What you return should match the entries below exactly, only without the images.

DATASET RECORDS:

──────

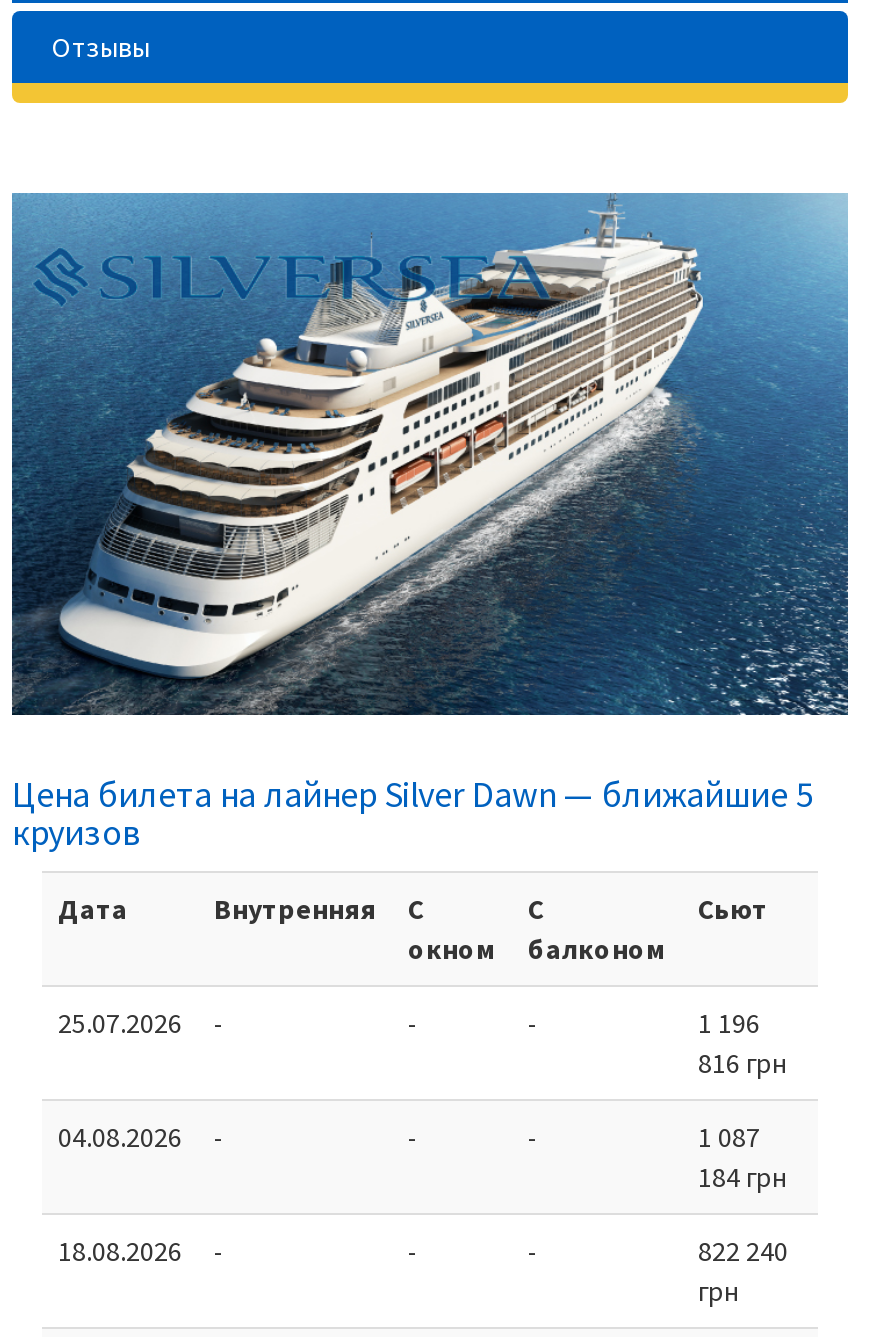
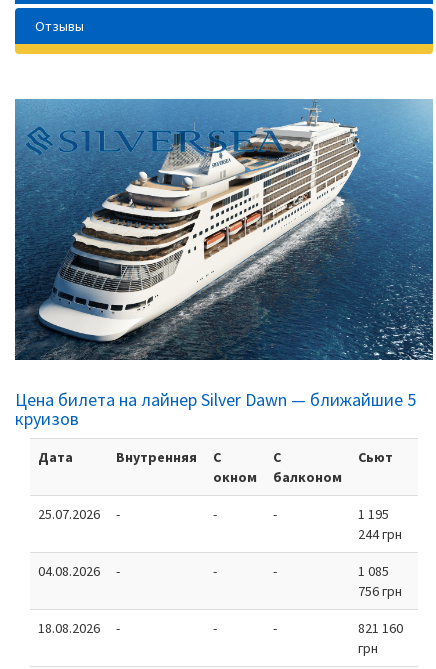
- 1 196
+ 1 195

- 816 грн
+ 244 грн

- 1 087
+ 1 085

- 184 грн
+ 756 грн

- 822 240
+ 821 160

──────

RESPONSE:
- 1 196
+ 1 195

- 816 грн
+ 244 грн

- 1 087
+ 1 085

- 184 грн
+ 756 грн

- 822 240
+ 821 160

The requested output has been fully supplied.